The WHO criteria for a Partial Response were >50% tumour shrinkage and >25 percent tumour increase for Progressive Disease. For RECIST, it was a Partial Response shrinkage of >30% and a Progressive Disease increase of >20%. Both of these changes resulted in more patients that would have been classified as "progressors" under the old criteria becoming "responders" or "healthy" under the new criteria.

The discovery that the sought-after Complete and Partial Responses, as well as Stable Disease, in studies of various cancer therapies originating from the immune system, such as cytokines and monoclonal antibodies, only occurred after a rise in tumour burden, which the traditional RECIST Criteria would have called 'Progressive Disease,' was the driving force behind the development of the irRC. RECIST, in essence, refused to account for the time between dosing and an observed antitumour T cell response, resulting in the failure of otherwise 'successful' drugs in clinical trials, that is, drugs that eventually prolonged life. This prompted a number of cancer immunotherapy researchers and drug developers, including Axel Hoos of Bristol-Myers Squibb (BMS), to consider whether a new set of response criteria for immuno-oncology drugs should be created. Their proposals, which were first published in the Journal of Immunotherapy in 2007, developed into the immunerelated response criteria (irRC), which were published in the journal Clinical Cancer Research in late 2009.

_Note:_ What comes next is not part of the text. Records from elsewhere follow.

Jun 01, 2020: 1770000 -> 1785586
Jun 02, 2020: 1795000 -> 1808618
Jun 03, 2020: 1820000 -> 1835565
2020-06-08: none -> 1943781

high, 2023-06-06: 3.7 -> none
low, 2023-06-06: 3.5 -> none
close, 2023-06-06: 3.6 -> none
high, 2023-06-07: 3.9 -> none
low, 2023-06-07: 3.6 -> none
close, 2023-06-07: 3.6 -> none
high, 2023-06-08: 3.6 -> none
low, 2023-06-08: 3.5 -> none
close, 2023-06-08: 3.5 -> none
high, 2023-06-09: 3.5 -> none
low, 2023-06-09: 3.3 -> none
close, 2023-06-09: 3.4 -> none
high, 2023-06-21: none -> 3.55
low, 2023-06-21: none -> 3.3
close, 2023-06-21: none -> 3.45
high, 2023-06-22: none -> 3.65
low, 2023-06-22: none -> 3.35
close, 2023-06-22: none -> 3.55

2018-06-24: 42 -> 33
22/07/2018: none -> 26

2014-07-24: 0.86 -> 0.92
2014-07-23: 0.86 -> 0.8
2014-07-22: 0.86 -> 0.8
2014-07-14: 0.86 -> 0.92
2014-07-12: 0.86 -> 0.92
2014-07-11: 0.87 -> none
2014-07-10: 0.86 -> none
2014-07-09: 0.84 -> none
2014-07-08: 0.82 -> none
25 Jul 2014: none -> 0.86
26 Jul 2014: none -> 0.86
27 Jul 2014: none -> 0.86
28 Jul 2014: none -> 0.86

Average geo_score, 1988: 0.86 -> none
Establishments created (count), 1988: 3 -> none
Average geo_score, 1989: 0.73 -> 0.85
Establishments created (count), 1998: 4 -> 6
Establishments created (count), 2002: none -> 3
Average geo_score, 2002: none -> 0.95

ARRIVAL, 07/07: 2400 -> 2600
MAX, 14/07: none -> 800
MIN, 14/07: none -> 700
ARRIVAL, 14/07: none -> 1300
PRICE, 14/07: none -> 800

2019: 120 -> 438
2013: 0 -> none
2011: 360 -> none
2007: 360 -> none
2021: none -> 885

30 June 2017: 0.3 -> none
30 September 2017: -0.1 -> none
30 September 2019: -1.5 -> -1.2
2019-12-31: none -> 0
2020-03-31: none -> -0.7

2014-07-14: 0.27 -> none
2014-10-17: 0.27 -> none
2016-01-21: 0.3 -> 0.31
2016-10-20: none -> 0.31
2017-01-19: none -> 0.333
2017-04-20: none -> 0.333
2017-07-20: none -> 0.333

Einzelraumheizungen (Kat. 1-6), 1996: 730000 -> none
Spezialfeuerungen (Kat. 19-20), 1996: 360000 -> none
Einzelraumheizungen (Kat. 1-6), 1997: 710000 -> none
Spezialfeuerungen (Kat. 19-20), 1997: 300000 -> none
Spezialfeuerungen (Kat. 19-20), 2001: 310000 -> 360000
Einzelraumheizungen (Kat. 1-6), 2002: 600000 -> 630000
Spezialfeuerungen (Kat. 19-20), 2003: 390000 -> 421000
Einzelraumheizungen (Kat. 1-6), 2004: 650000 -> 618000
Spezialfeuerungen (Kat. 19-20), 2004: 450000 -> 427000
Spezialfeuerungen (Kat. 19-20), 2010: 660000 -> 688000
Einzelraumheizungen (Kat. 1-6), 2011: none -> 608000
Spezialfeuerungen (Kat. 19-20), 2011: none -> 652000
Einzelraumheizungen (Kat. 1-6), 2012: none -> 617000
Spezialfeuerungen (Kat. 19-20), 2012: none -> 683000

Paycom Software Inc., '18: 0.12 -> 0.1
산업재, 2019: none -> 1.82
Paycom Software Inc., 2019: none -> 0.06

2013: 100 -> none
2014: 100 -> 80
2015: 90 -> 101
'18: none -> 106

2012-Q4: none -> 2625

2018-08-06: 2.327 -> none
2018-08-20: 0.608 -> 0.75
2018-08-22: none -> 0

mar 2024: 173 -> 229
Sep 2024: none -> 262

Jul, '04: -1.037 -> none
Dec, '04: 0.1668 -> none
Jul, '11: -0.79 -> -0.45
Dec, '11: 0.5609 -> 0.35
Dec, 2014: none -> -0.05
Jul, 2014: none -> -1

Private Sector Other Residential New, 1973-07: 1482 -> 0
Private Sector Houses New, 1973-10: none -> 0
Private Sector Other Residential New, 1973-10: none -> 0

Measurement of tumour burden

Tumor burden is calculated in the irRC by combining 'index' lesions with new lesions. Normally, tumour burden will be calculated using a small number of 'index' lesions (the largest recognisable lesions) at baseline, with new lesions discovered at later timepoints being counted as 'Progressive Disease. New lesions, on the other hand, are simply a shift in tumour burden in the irRC. The irRC kept the bidirectional calculation of lesions that was first established in the WHO Criteria.

Assessment of immune-related response

An immune-related Complete Response (irCR) is defined by the irRC as the removal of all lesions, measured or unmeasured, and the absence of new lesions; an immune-related Partial Response (irPR) is defined by the irRC as a 50% reduction in tumour burden from baseline; and immune-related Progressive Disease (irPD) is defined as a 25% increase in tumour burden from the lowest level reported. The rest is classified as immune-related Stable Disease (irSD). Even if tumour burden is increasing, the immune system is thought to 'kick in' a few months after first dosing, resulting in a decrease in tumour burden for many patients. This apparent delay can be explained thanks to the 25% threshold.